> [What you have to do] For this exercise, retype all the data exactly and exclude every image.

> [Task data]
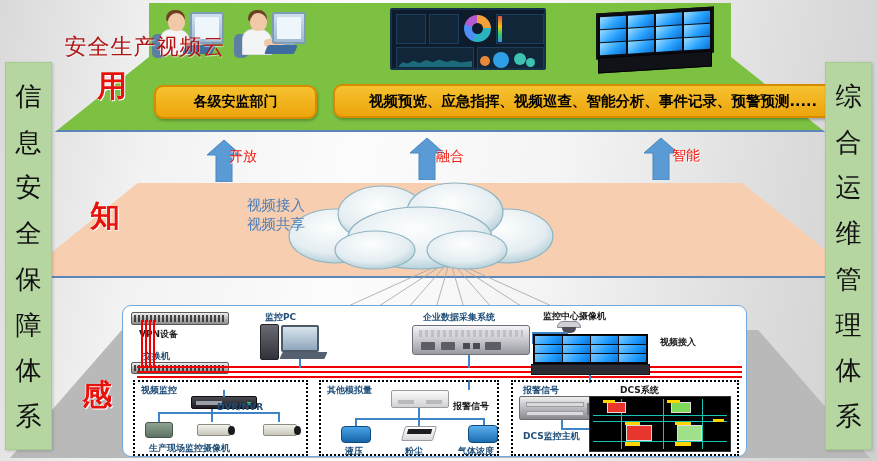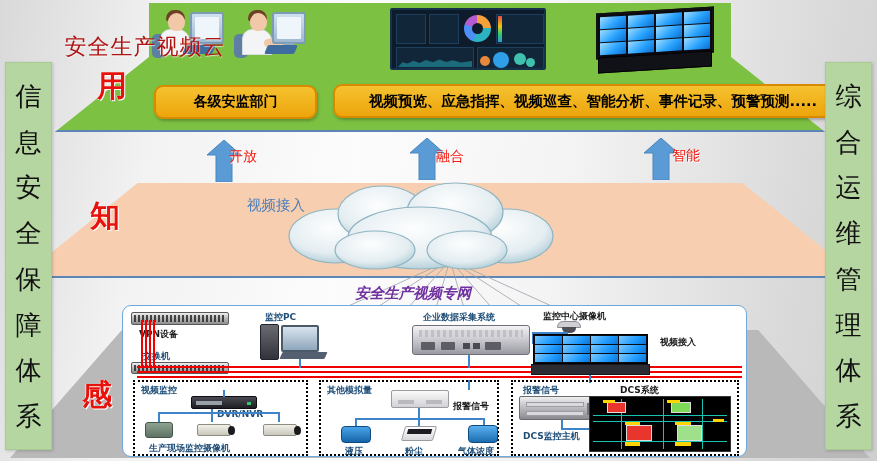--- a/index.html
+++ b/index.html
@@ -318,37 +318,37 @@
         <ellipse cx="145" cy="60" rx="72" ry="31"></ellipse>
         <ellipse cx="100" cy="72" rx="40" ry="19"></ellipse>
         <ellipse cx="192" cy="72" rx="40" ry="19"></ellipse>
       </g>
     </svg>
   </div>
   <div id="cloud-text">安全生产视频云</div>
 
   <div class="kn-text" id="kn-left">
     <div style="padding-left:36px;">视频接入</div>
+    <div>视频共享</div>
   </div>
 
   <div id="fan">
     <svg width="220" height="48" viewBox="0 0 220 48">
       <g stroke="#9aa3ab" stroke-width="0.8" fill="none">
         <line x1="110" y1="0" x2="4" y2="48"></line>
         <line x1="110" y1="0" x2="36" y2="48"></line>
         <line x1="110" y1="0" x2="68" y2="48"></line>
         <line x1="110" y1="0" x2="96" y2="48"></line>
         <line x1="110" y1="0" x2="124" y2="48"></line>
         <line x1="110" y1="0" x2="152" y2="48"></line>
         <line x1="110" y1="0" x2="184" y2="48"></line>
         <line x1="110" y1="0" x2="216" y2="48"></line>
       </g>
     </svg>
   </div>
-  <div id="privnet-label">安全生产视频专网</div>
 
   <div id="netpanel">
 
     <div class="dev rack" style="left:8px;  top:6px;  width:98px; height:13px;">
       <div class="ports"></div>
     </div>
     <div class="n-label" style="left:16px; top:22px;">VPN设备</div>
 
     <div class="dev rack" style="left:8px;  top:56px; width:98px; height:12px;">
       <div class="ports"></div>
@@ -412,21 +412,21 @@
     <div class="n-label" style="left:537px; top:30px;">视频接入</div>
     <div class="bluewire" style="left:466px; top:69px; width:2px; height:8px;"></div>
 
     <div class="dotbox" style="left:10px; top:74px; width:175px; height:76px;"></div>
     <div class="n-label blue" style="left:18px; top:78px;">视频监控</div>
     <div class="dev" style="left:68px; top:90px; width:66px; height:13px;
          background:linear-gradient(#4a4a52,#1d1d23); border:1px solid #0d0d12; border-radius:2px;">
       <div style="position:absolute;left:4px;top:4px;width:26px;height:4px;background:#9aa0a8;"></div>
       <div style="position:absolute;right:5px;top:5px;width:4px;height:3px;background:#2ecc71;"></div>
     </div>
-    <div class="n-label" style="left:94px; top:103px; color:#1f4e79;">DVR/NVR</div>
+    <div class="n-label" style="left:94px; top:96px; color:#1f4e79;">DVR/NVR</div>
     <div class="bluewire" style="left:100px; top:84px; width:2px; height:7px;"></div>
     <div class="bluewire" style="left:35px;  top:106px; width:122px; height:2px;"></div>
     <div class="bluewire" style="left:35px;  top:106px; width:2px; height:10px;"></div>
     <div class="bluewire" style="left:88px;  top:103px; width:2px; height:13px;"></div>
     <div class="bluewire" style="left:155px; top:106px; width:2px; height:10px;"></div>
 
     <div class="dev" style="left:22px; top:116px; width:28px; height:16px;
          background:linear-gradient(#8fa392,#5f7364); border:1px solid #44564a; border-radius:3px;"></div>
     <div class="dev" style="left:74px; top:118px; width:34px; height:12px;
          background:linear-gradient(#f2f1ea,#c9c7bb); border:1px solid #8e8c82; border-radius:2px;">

> [Result below]
--- a/index.html
+++ b/index.html
@@ -318,37 +318,37 @@
         <ellipse cx="145" cy="60" rx="72" ry="31"></ellipse>
         <ellipse cx="100" cy="72" rx="40" ry="19"></ellipse>
         <ellipse cx="192" cy="72" rx="40" ry="19"></ellipse>
       </g>
     </svg>
   </div>
   <div id="cloud-text">安全生产视频云</div>
 
   <div class="kn-text" id="kn-left">
     <div style="padding-left:36px;">视频接入</div>
+    <div>视频共享</div>
   </div>
 
   <div id="fan">
     <svg width="220" height="48" viewBox="0 0 220 48">
       <g stroke="#9aa3ab" stroke-width="0.8" fill="none">
         <line x1="110" y1="0" x2="4" y2="48"></line>
         <line x1="110" y1="0" x2="36" y2="48"></line>
         <line x1="110" y1="0" x2="68" y2="48"></line>
         <line x1="110" y1="0" x2="96" y2="48"></line>
         <line x1="110" y1="0" x2="124" y2="48"></line>
         <line x1="110" y1="0" x2="152" y2="48"></line>
         <line x1="110" y1="0" x2="184" y2="48"></line>
         <line x1="110" y1="0" x2="216" y2="48"></line>
       </g>
     </svg>
   </div>
-  <div id="privnet-label">安全生产视频专网</div>
 
   <div id="netpanel">
 
     <div class="dev rack" style="left:8px;  top:6px;  width:98px; height:13px;">
       <div class="ports"></div>
     </div>
     <div class="n-label" style="left:16px; top:22px;">VPN设备</div>
 
     <div class="dev rack" style="left:8px;  top:56px; width:98px; height:12px;">
       <div class="ports"></div>
@@ -412,21 +412,21 @@
     <div class="n-label" style="left:537px; top:30px;">视频接入</div>
     <div class="bluewire" style="left:466px; top:69px; width:2px; height:8px;"></div>
 
     <div class="dotbox" style="left:10px; top:74px; width:175px; height:76px;"></div>
     <div class="n-label blue" style="left:18px; top:78px;">视频监控</div>
     <div class="dev" style="left:68px; top:90px; width:66px; height:13px;
          background:linear-gradient(#4a4a52,#1d1d23); border:1px solid #0d0d12; border-radius:2px;">
       <div style="position:absolute;left:4px;top:4px;width:26px;height:4px;background:#9aa0a8;"></div>
       <div style="position:absolute;right:5px;top:5px;width:4px;height:3px;background:#2ecc71;"></div>
     </div>
-    <div class="n-label" style="left:94px; top:103px; color:#1f4e79;">DVR/NVR</div>
+    <div class="n-label" style="left:94px; top:96px; color:#1f4e79;">DVR/NVR</div>
     <div class="bluewire" style="left:100px; top:84px; width:2px; height:7px;"></div>
     <div class="bluewire" style="left:35px;  top:106px; width:122px; height:2px;"></div>
     <div class="bluewire" style="left:35px;  top:106px; width:2px; height:10px;"></div>
     <div class="bluewire" style="left:88px;  top:103px; width:2px; height:13px;"></div>
     <div class="bluewire" style="left:155px; top:106px; width:2px; height:10px;"></div>
 
     <div class="dev" style="left:22px; top:116px; width:28px; height:16px;
          background:linear-gradient(#8fa392,#5f7364); border:1px solid #44564a; border-radius:3px;"></div>
     <div class="dev" style="left:74px; top:118px; width:34px; height:12px;
          background:linear-gradient(#f2f1ea,#c9c7bb); border:1px solid #8e8c82; border-radius:2px;">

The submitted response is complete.